(Beginning of MATERIAL PROVIDED)

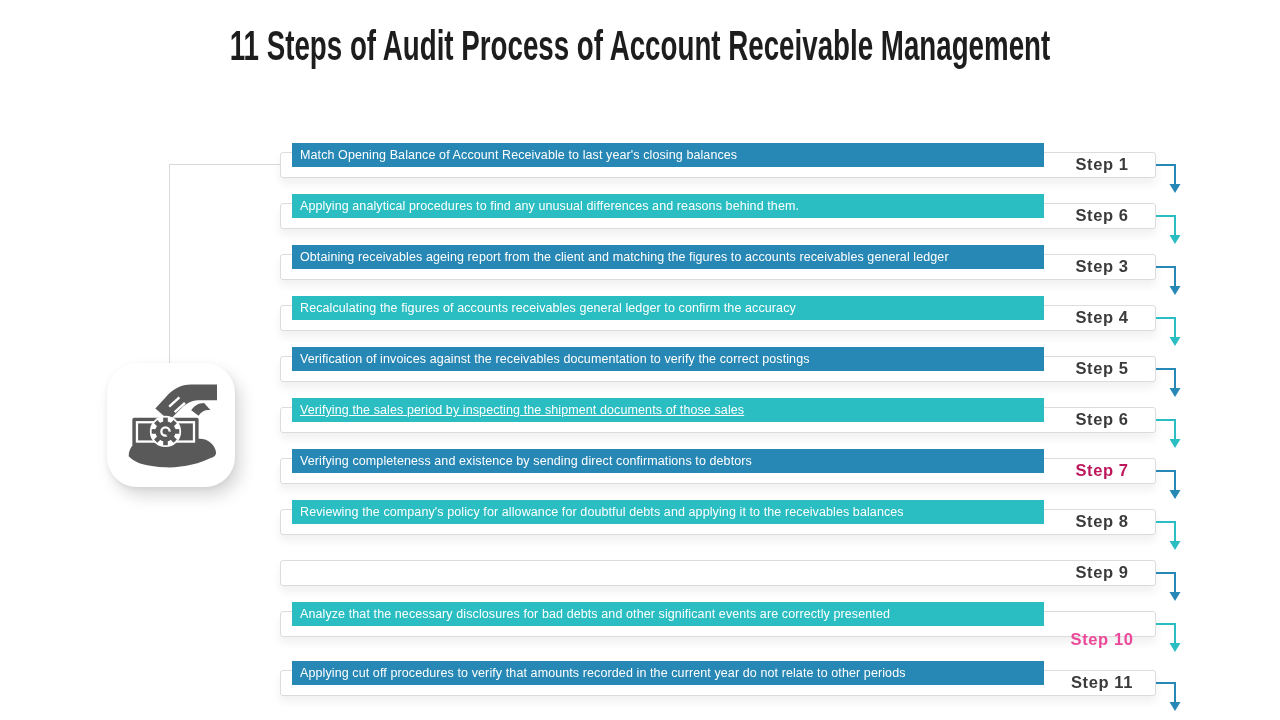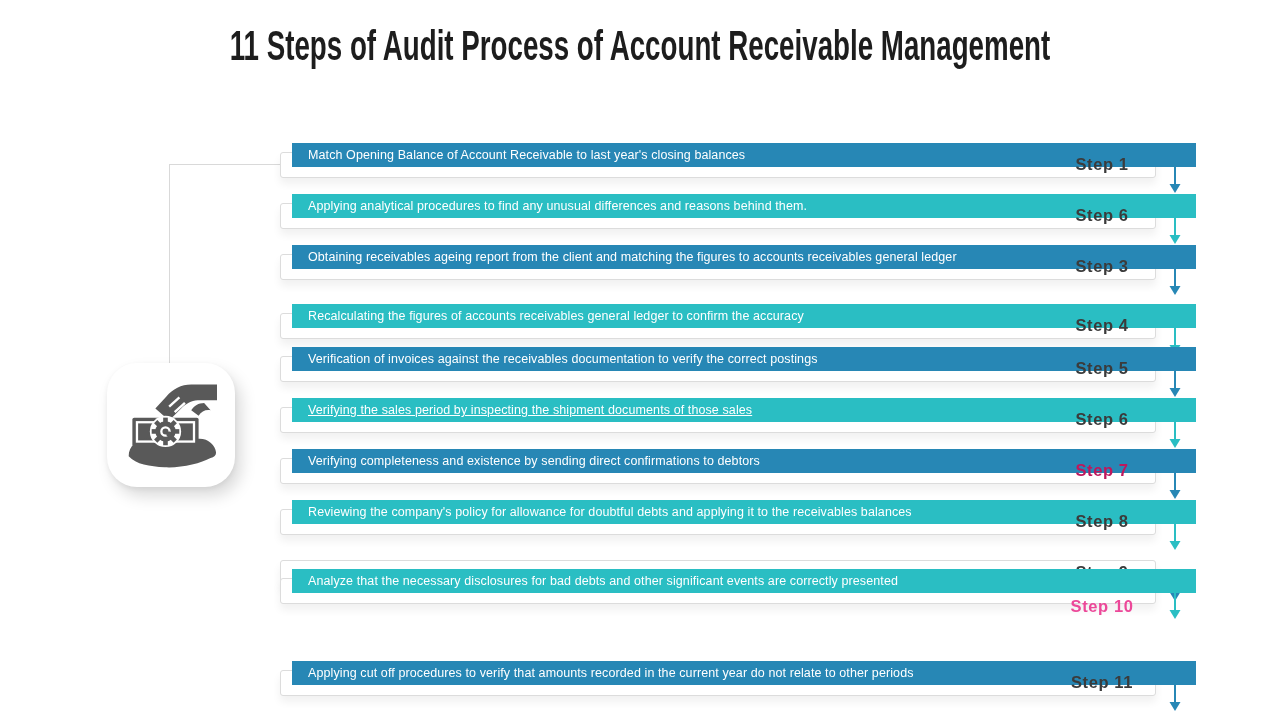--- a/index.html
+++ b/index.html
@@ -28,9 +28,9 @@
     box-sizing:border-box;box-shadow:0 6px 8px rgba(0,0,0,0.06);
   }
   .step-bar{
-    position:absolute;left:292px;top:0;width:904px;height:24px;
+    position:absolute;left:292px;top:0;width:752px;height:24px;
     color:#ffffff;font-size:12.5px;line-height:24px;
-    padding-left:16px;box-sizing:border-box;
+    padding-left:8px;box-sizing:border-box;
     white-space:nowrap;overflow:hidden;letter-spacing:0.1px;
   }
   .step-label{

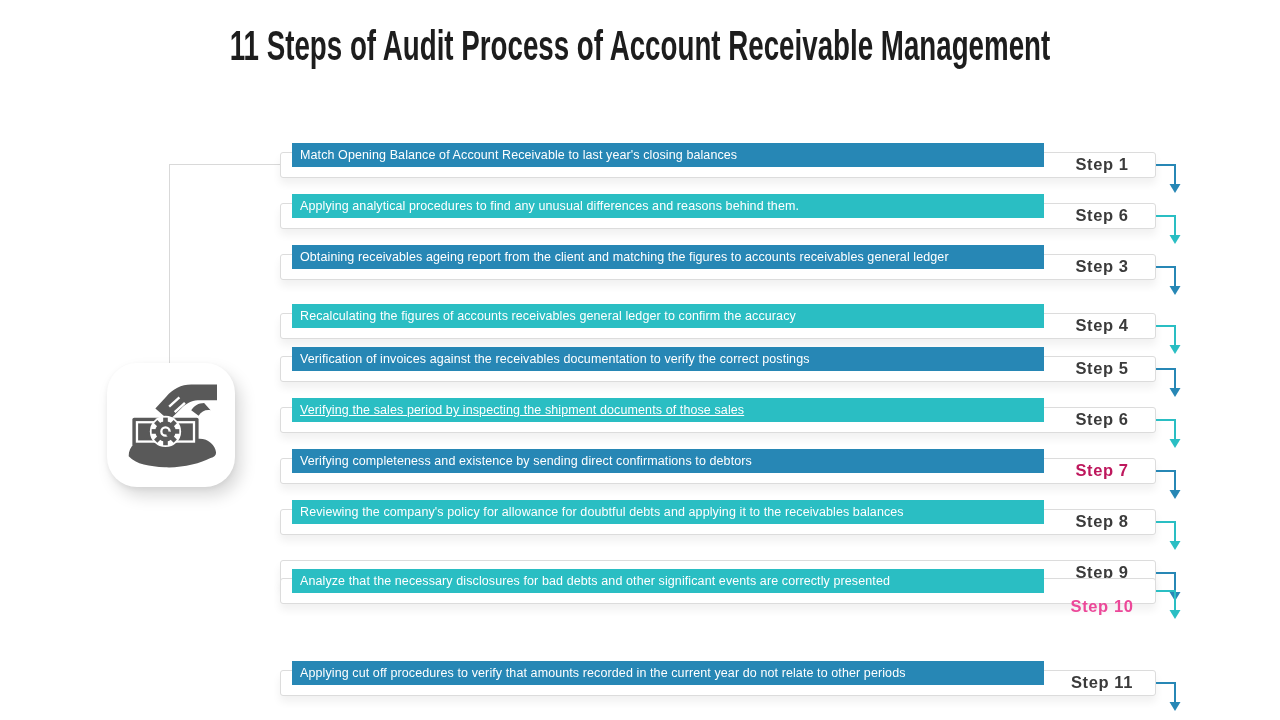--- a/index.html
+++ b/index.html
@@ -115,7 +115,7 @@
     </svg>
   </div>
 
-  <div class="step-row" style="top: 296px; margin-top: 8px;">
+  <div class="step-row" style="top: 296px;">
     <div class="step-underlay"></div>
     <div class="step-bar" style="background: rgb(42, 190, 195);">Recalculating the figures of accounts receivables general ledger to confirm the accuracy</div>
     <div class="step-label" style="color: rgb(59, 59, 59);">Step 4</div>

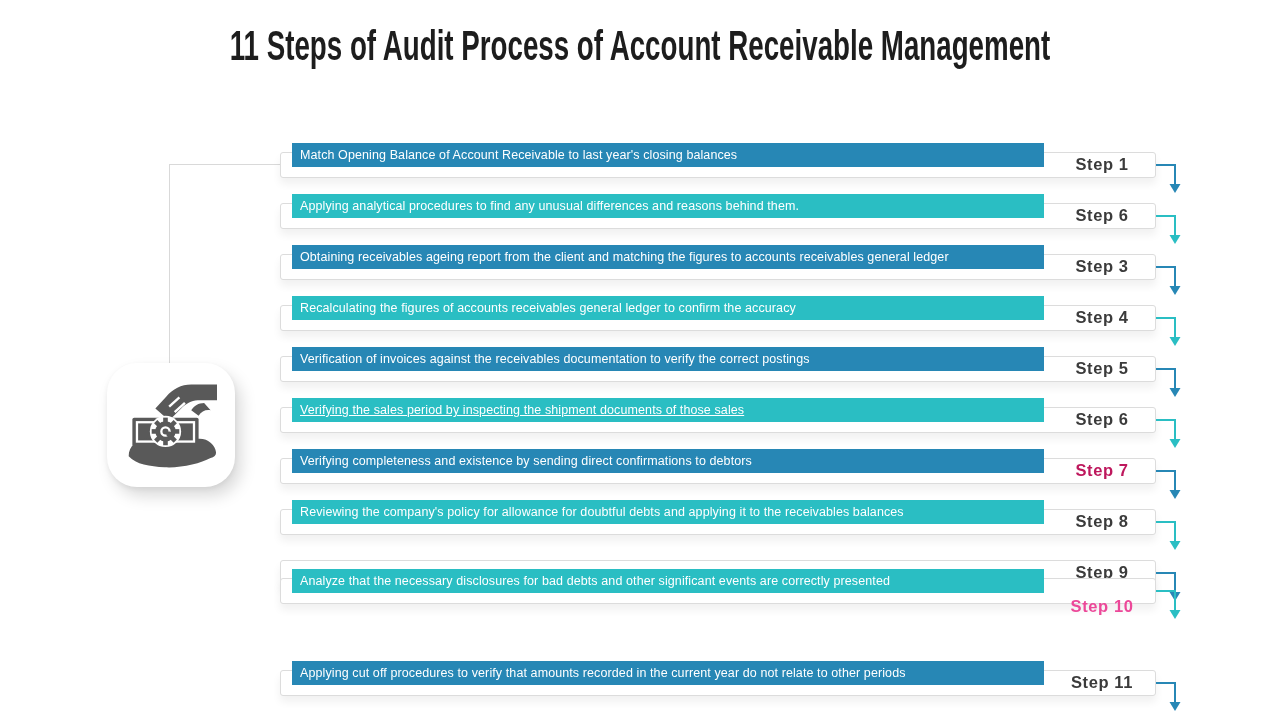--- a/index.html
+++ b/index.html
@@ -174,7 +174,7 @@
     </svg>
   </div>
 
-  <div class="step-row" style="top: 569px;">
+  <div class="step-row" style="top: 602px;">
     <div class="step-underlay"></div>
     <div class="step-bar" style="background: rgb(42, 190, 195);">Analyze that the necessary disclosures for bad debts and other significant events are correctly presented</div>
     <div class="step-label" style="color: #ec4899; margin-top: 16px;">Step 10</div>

(End of MATERIAL PROVIDED)
(Beginning of MATERIAL PROVIDED)

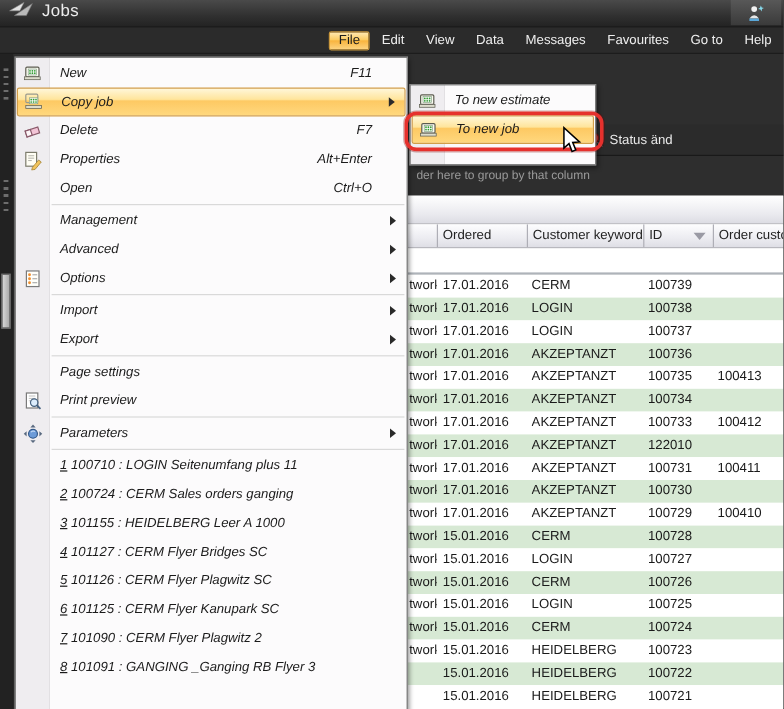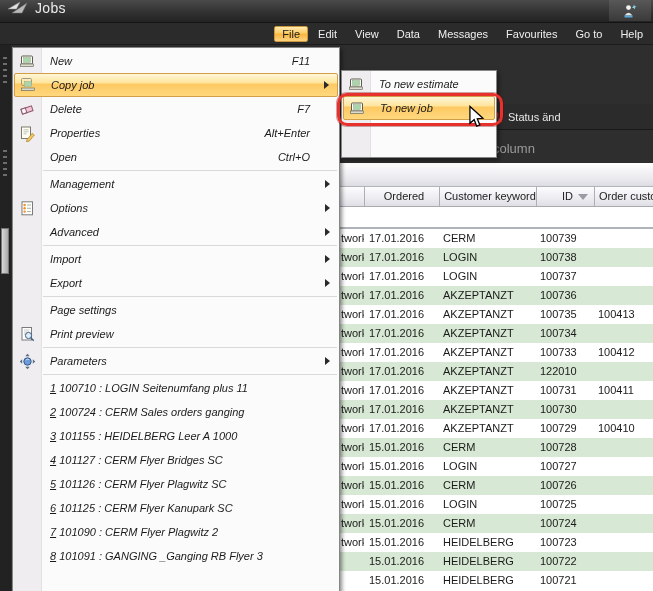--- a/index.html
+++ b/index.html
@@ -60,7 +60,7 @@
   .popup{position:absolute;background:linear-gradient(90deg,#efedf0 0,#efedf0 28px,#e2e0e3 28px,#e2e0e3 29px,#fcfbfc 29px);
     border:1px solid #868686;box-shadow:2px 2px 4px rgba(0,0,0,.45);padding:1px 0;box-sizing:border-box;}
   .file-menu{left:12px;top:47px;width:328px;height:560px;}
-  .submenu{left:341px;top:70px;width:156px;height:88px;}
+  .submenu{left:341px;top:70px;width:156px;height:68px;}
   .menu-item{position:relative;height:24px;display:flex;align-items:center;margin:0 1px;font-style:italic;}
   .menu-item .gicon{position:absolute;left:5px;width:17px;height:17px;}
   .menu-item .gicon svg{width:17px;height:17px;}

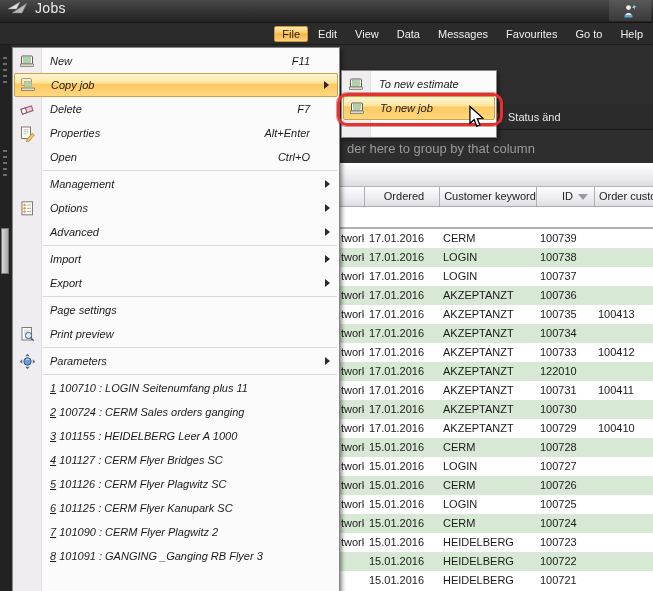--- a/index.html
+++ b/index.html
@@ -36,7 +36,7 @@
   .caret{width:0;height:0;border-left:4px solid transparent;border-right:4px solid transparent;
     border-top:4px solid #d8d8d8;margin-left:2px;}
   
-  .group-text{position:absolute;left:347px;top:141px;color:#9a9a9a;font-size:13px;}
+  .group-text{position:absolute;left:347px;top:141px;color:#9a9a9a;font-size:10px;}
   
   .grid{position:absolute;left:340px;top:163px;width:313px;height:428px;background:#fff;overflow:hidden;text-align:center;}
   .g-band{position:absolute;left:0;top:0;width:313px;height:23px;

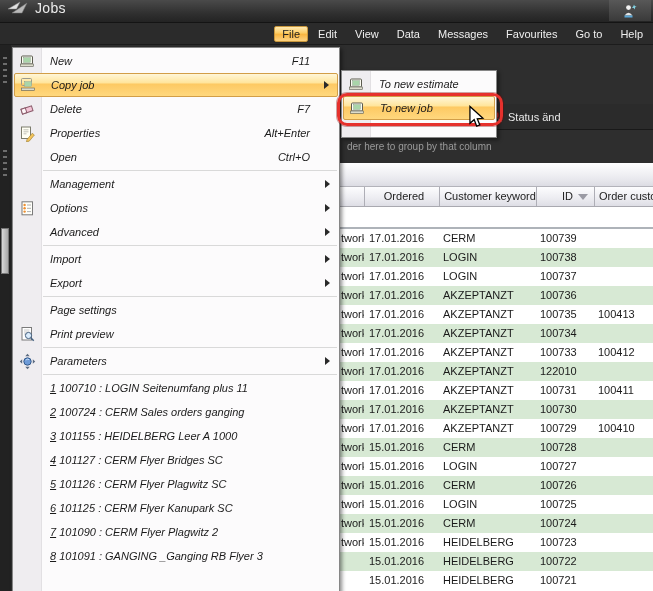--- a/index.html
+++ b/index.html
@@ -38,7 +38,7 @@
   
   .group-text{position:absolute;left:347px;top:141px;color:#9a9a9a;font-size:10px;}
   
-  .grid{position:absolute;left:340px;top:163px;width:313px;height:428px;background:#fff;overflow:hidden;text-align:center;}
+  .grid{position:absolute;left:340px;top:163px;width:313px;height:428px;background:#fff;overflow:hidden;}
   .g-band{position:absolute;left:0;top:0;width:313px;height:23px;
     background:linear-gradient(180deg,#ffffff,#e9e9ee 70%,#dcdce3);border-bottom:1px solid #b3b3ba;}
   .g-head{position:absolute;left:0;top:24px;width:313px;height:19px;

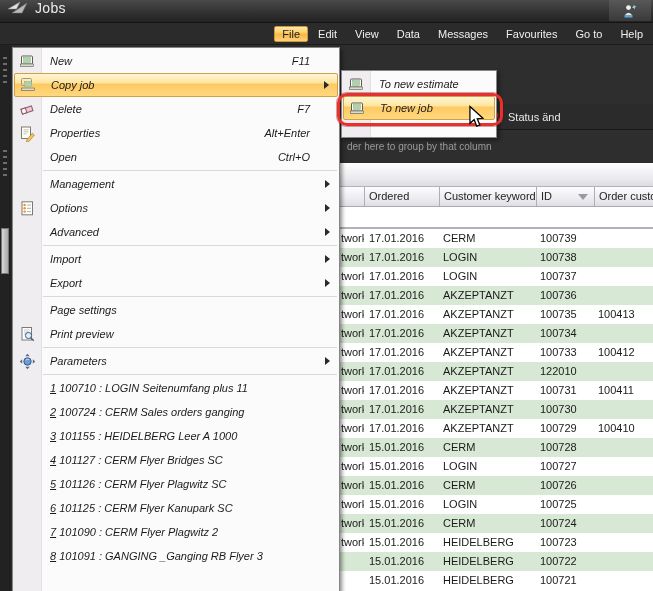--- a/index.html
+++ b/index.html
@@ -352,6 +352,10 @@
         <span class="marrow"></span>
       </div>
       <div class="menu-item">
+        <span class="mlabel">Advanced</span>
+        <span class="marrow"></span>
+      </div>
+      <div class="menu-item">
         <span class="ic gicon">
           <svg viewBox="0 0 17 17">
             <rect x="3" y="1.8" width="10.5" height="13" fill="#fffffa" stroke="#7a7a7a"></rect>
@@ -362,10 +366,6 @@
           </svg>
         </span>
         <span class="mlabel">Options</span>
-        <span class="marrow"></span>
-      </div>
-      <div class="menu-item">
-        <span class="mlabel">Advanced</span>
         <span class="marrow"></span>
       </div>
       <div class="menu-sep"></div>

(End of MATERIAL PROVIDED)

§ **EXERCISE INSTRUCTIONS**:
Report, as a bare number, how many lines above contain the string "mlabel".

§ **THE COMPLETED TASK**:
3